When I meet a beautiful girl, the first thing I say is ‘will you marry me?’. The second thing I say is, ‘how do you do?’” — Tommy Manville
The absurdities of Manville continue to come to light the deeper I dig. Nothing in this town is as it seems, and to use another cliché, truth is stranger than fiction. C.B. Manville, one half of the powerful coalition that joined to form Johns-Manville had a son, Tommy Manville. In C.B. Manville’s will, he specified that upon his wedding, Tommy should receive one million dollars. C.B. Manville, however, did not specify enough as Tommy took advantage of a loophole, or perhaps simply an opportunity, and was married on 13 separate occasions to 11 different women. Following each marriage would be a hefty sum of one million dollars, as decreed by law. This earned Tommy Manville the moniker of Marrying Manville and a spot in the Guiness Book of World Records. His unusual actions and wild antics made him a well known Manhattan socialite, with a taste for partying and attractive women.
Tommy Manville's sitting room. Across his bookcases are the portraits of each of his eleven wives.
The Marrying Manville legend only seeks to add another level of irony to tale of Manville. Tommy Manville was a larger than life character who lived a truly hedonistic life. But his wealth, which he never worked for, was obtained through the success of his father's company, which worked to exploit the people of Manville. Some evidence suggest that since the 1930's the Johns-Manville Company was aware of the potentially harmful affects asbestos had on humans who worked within the near vicinity of the product. The Plant kept this information hidden and continued to profit. Tommy Manville's lifestyle was fueled at the expense of poor Eastern European immigrants.
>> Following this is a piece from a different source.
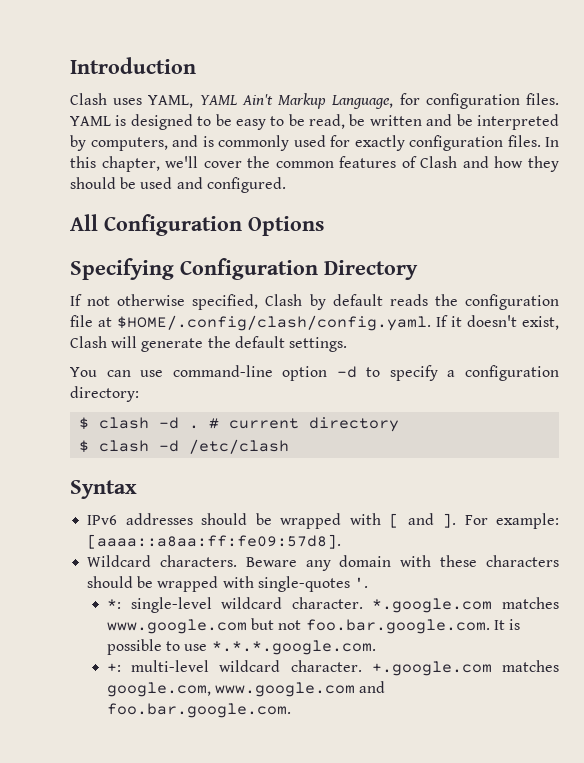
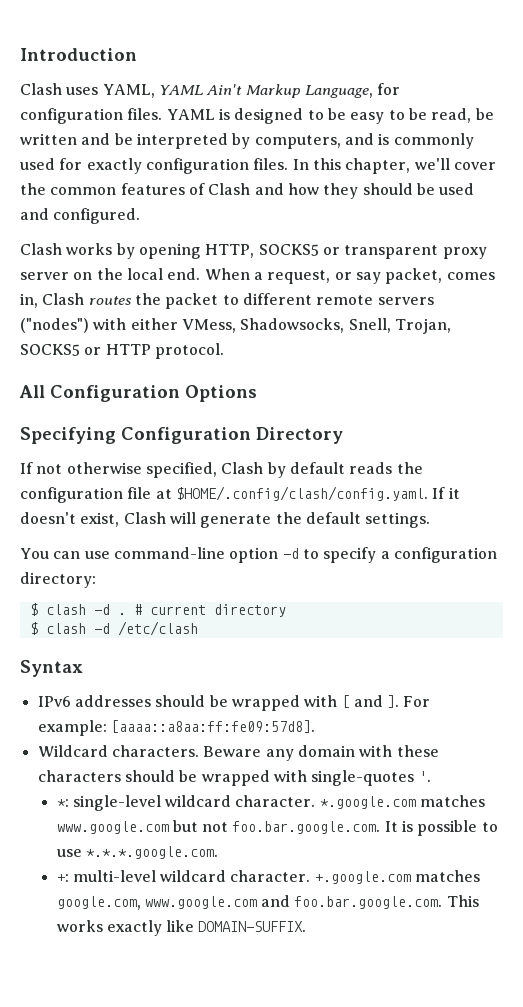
(286, 185) none -> [20,243,487,259] [20,268,495,284] [20,293,434,309] [20,318,451,334] [20,343,224,359] // Clash works by opening HTTP, SOCKS5 or transparent proxy server on the local end. When a request, or say packet, comes in, Clash routes the packet to different remote servers ("nodes") with either VMess, Shadowsocks, Snell, Trojan, SOCKS5 or HTTP protocol.
(292, 710) none -> [446,895,479,907] [56,920,307,936] This works exactly like DOMAIN-SUFFIX.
Tommy Manville -- alarmingly weathly and absolutely careless -- is by definition an interesting person.
The people of Manville are also interesting people -- they live in a town haunted by a demolished factory, boast a Main Street composed of a bizarre medley of fine restaurants and sham dentists and doctors, a high rate of birth defects still linked to the asbestos pollution of a bygone era. It is the cycle of life that connects these two -- the affulent hand which holds down the many poor. Forever unto eternity Manville spills onwards...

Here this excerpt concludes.